**Task to carry out:** Where does the string "výstup" occur in the records below? Copy every line that holds it.

**Records shown:**

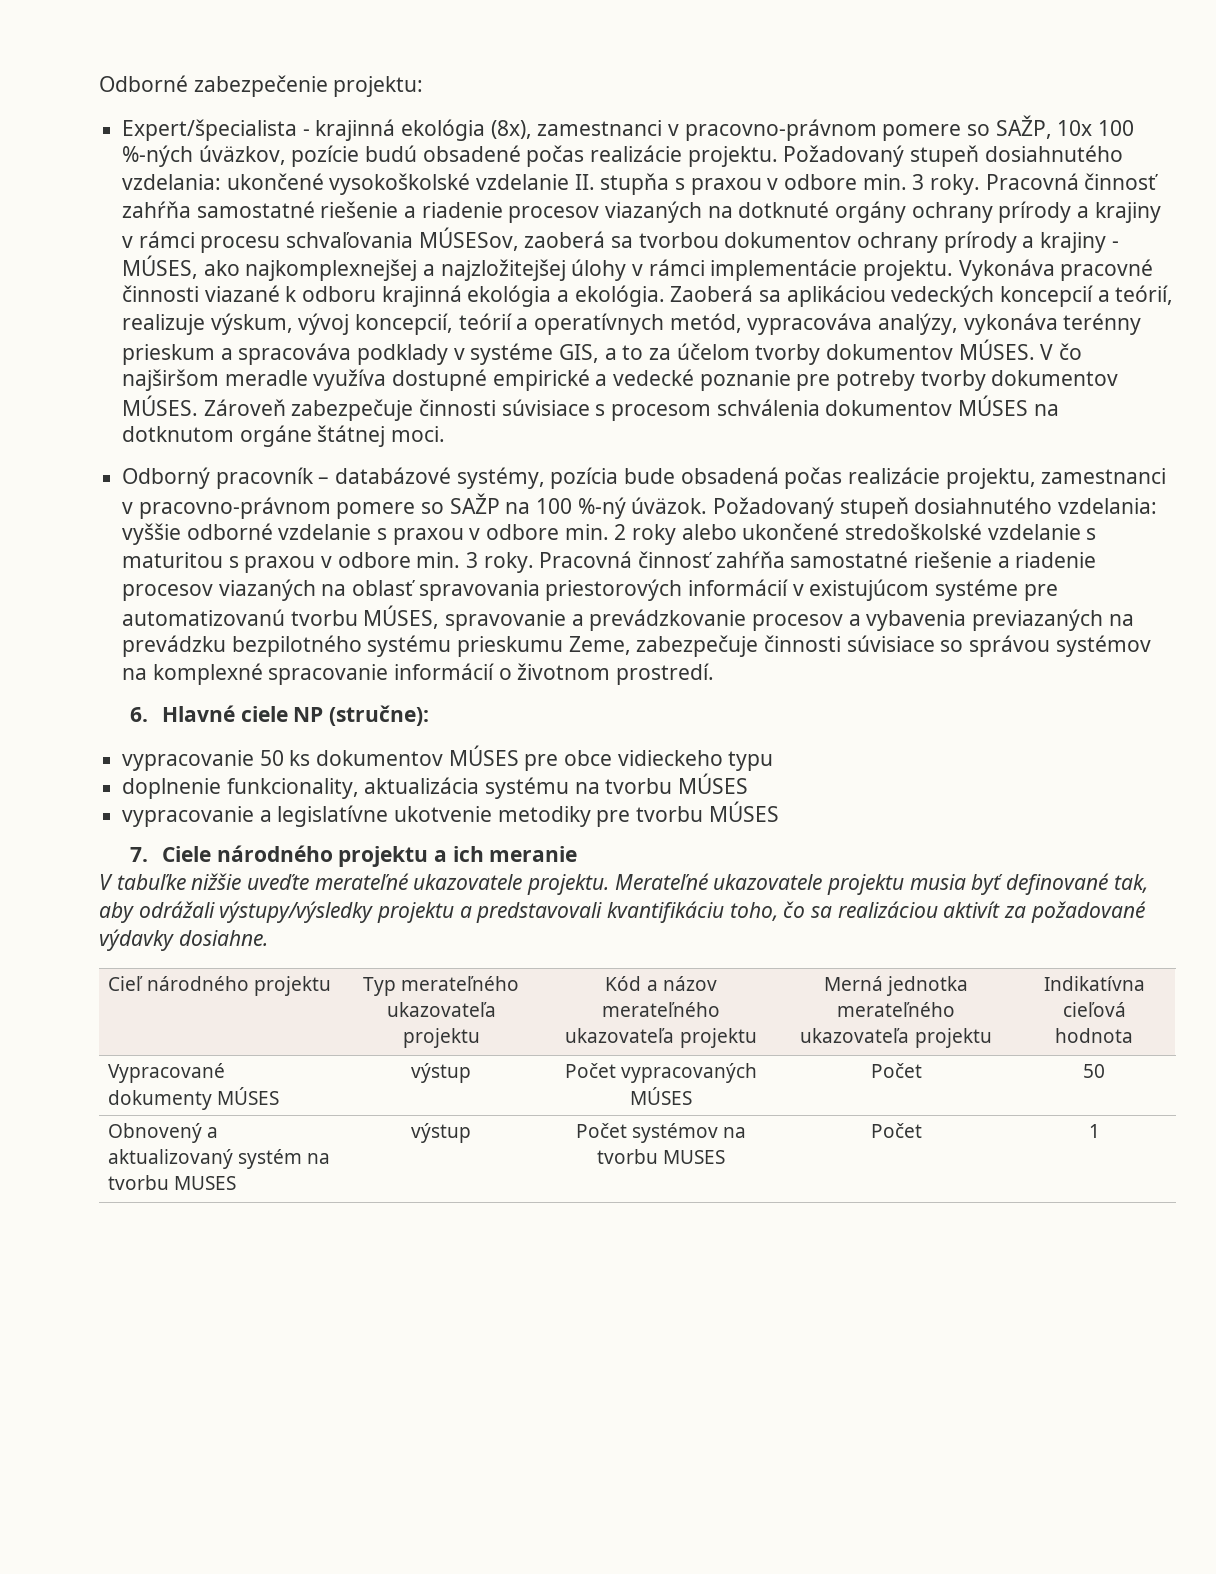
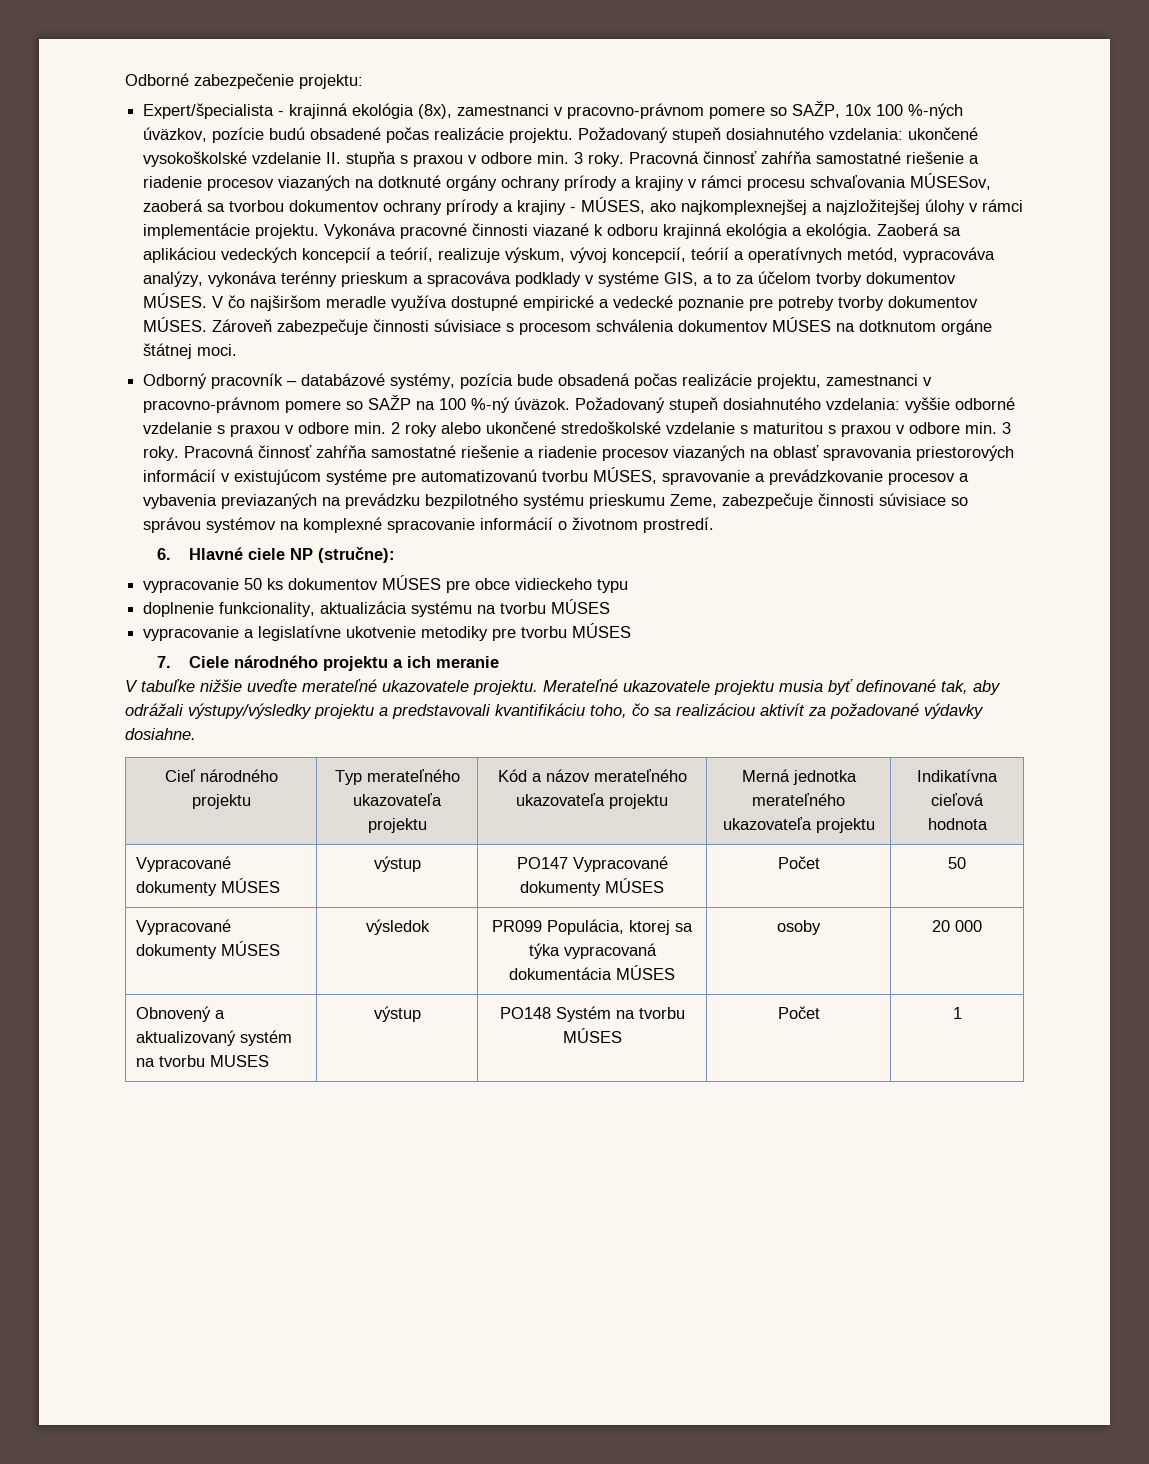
- Vypracované dokumenty MÚSES | výstup | Počet vypracovaných MÚSES | Počet | 50
+ Vypracované dokumenty MÚSES | výstup | PO147 Vypracované dokumenty MÚSES | Počet | 50
+ Vypracované dokumenty MÚSES | výsledok | PR099 Populácia, ktorej sa týka vypracovaná dokumentácia MÚSES | osoby | 20 000
- Obnovený a aktualizovaný systém na tvorbu MUSES | výstup | Počet systémov na tvorbu MUSES | Počet | 1
+ Obnovený a aktualizovaný systém na tvorbu MUSES | výstup | PO148 Systém na tvorbu MÚSES | Počet | 1

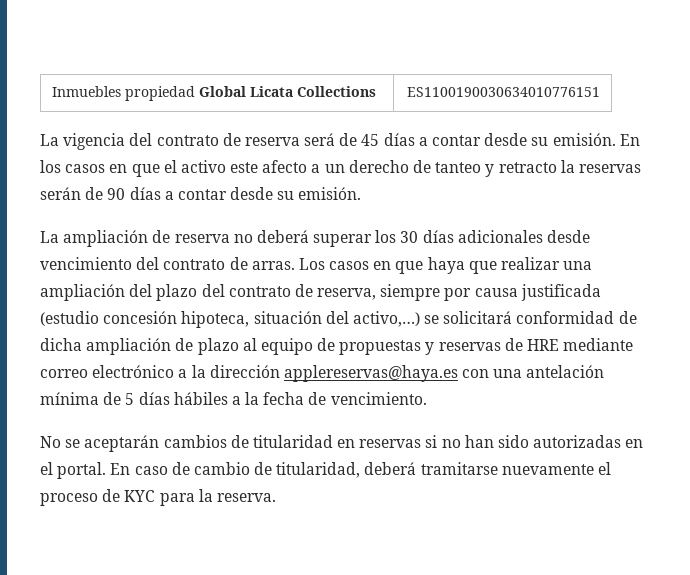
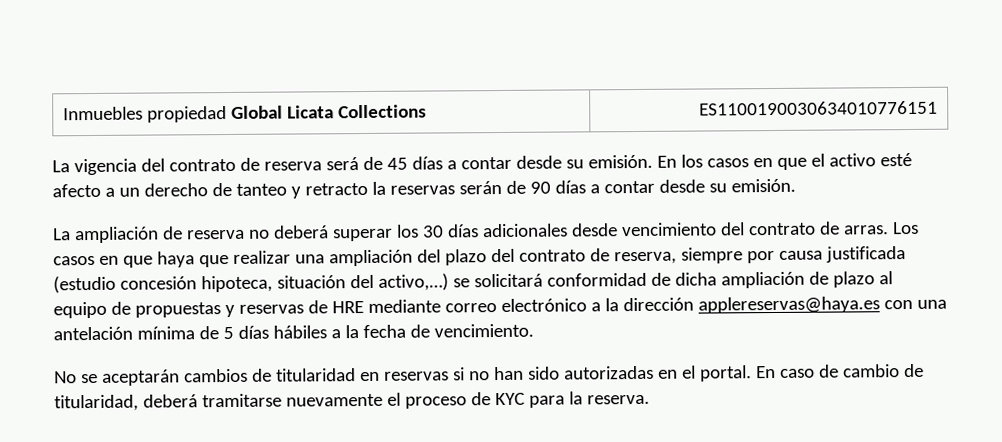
- En los casos en que el activo este afecto a un derecho de tanteo y retracto la reservas serán de 90 días a contar desde su emisión.
+ En los casos en que el activo esté afecto a un derecho de tanteo y retracto la reservas serán de 90 días a contar desde su emisión.

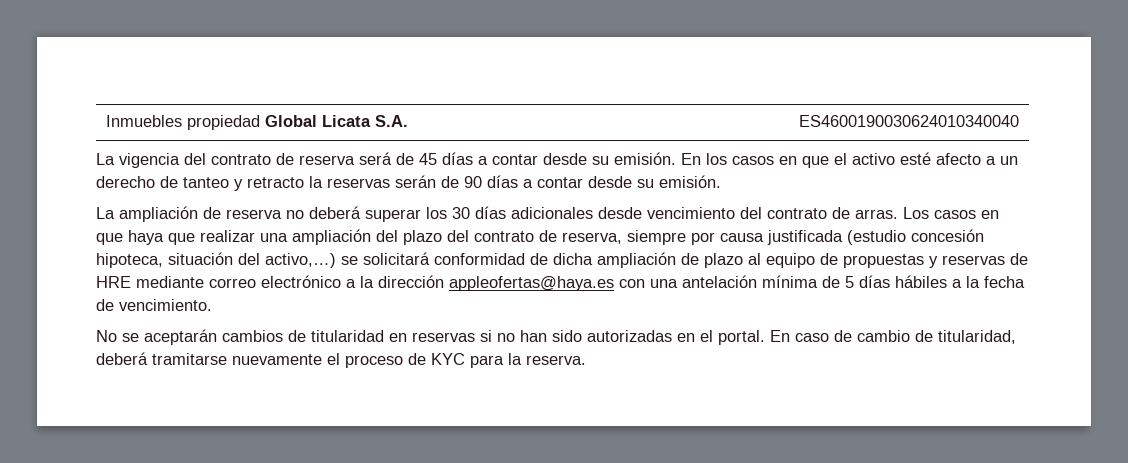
- Inmuebles propiedad Global Licata Collections | ES1100190030634010776151
+ Inmuebles propiedad Global Licata S.A. | ES4600190030624010340040
- Los casos en que haya que realizar una ampliación del plazo del contrato de reserva, siempre por causa justificada (estudio concesión hipoteca, situación del activo,…) se solicitará conformidad de dicha ampliación de plazo al equipo de propuestas y reservas de HRE mediante correo electrónico a la dirección applereservas@haya.es con una antelación mínima de 5 días hábiles a la fecha de vencimiento.
+ Los casos en que haya que realizar una ampliación del plazo del contrato de reserva, siempre por causa justificada (estudio concesión hipoteca, situación del activo,…) se solicitará conformidad de dicha ampliación de plazo al equipo de propuestas y reservas de HRE mediante correo electrónico a la dirección appleofertas@haya.es con una antelación mínima de 5 días hábiles a la fecha de vencimiento.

**Solution to this task:**
- Vypracované dokumenty MÚSES | výstup | Počet vypracovaných MÚSES | Počet | 50
+ Vypracované dokumenty MÚSES | výstup | PO147 Vypracované dokumenty MÚSES | Počet | 50
- Obnovený a aktualizovaný systém na tvorbu MUSES | výstup | Počet systémov na tvorbu MUSES | Počet | 1
+ Obnovený a aktualizovaný systém na tvorbu MUSES | výstup | PO148 Systém na tvorbu MÚSES | Počet | 1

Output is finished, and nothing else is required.